**What you are asked to do:**
Check the records below line by line. Give the count of lines with "Coffee", and nothing else.

**Records excerpted from a collection:**
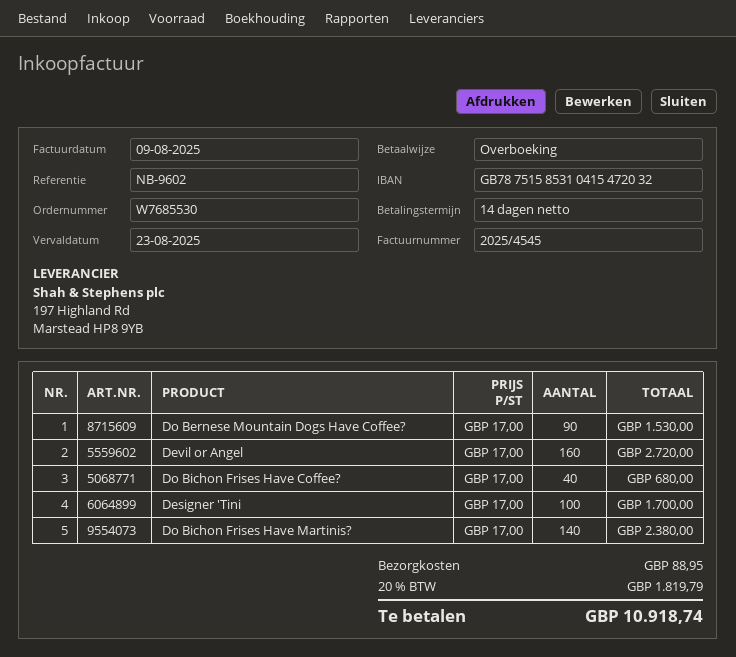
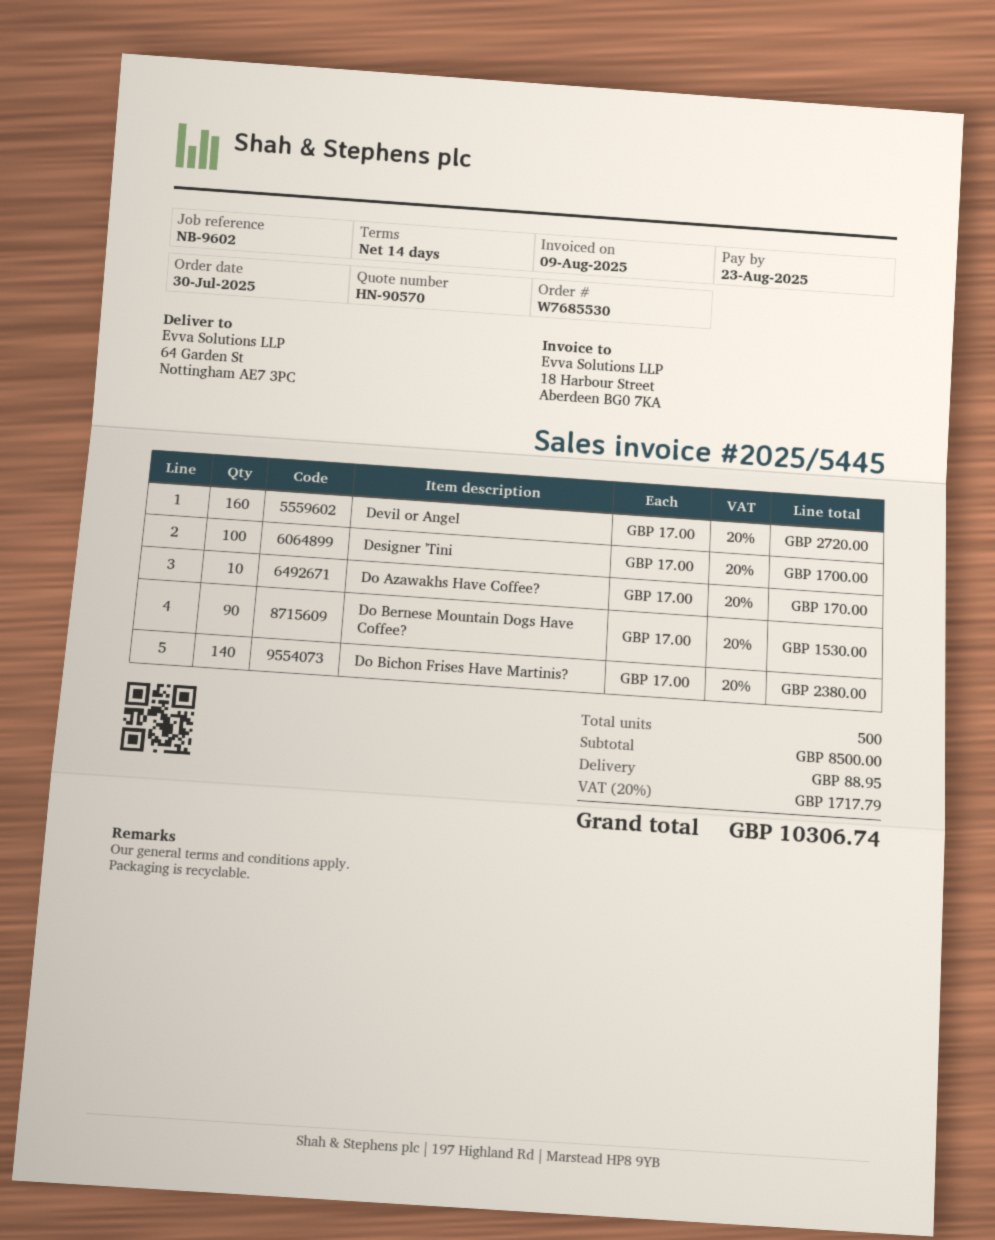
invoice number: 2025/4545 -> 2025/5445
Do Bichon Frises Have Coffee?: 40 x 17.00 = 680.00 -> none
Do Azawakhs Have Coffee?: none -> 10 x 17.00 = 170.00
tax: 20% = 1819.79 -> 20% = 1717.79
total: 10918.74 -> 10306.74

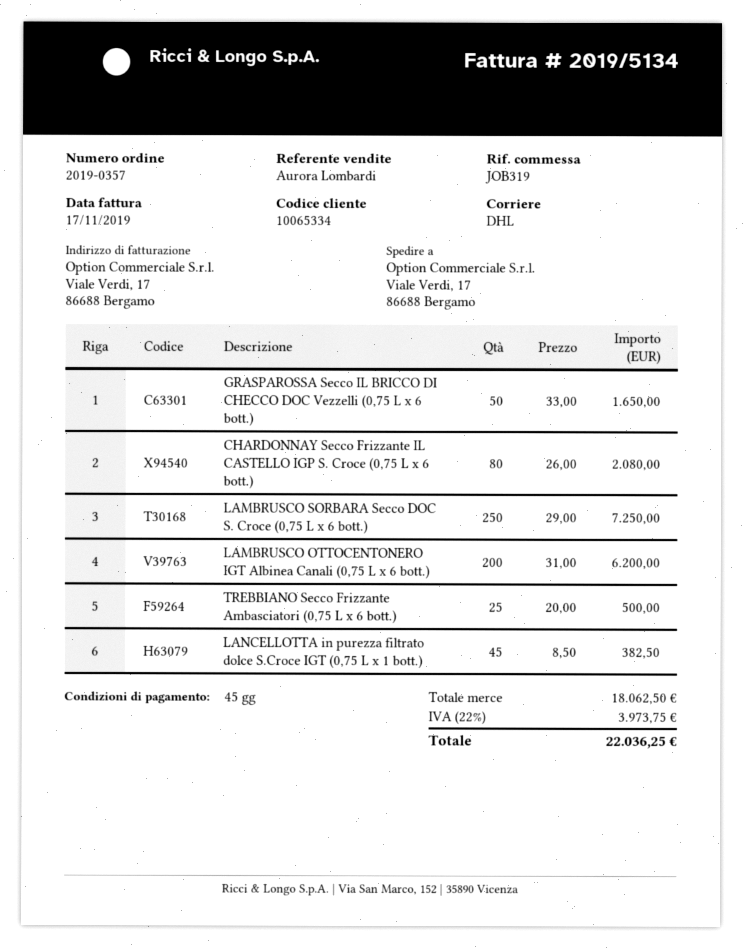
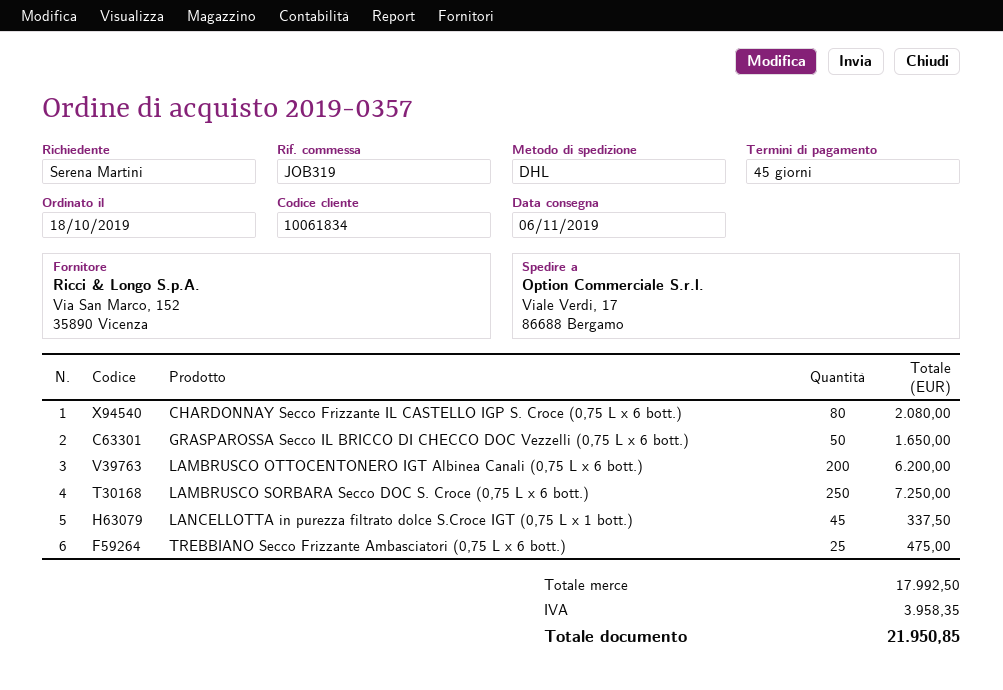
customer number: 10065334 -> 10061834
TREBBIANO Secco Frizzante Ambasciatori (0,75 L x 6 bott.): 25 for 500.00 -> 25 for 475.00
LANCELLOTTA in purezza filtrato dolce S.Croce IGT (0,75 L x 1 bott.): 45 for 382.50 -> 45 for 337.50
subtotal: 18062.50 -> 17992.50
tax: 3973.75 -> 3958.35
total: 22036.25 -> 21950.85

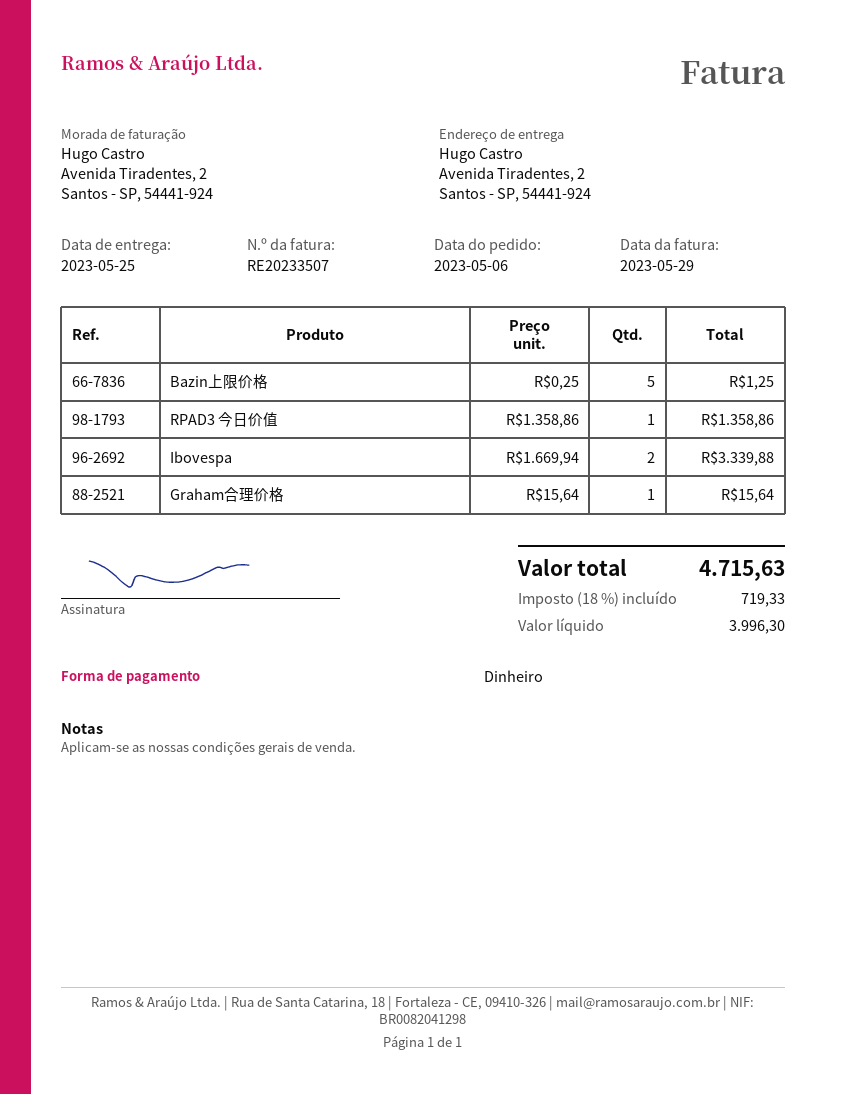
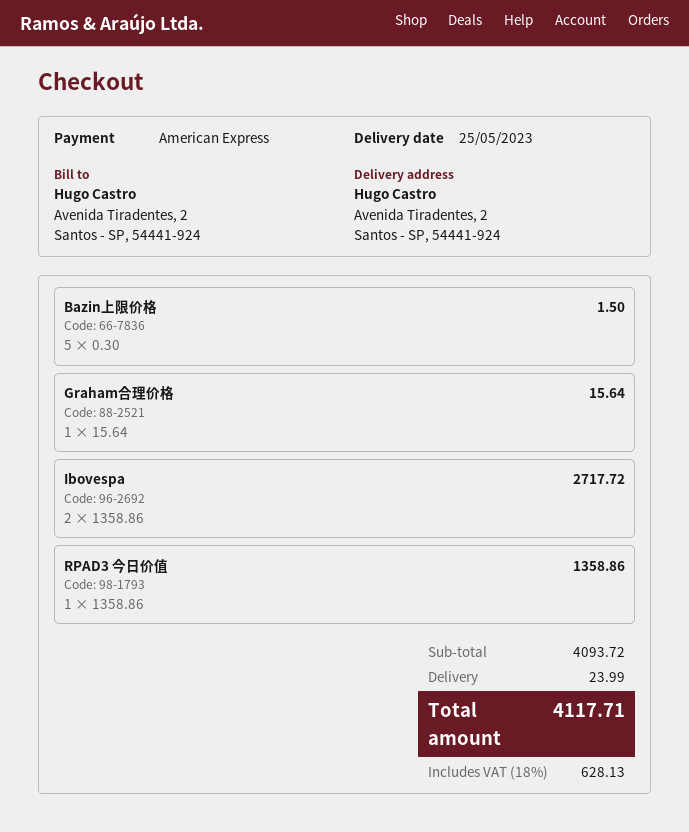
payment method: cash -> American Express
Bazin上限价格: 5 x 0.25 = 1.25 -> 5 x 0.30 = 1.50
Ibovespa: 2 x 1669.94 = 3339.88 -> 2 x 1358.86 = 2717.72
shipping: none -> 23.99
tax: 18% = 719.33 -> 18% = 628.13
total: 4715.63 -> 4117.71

**Answer to this problem:**
2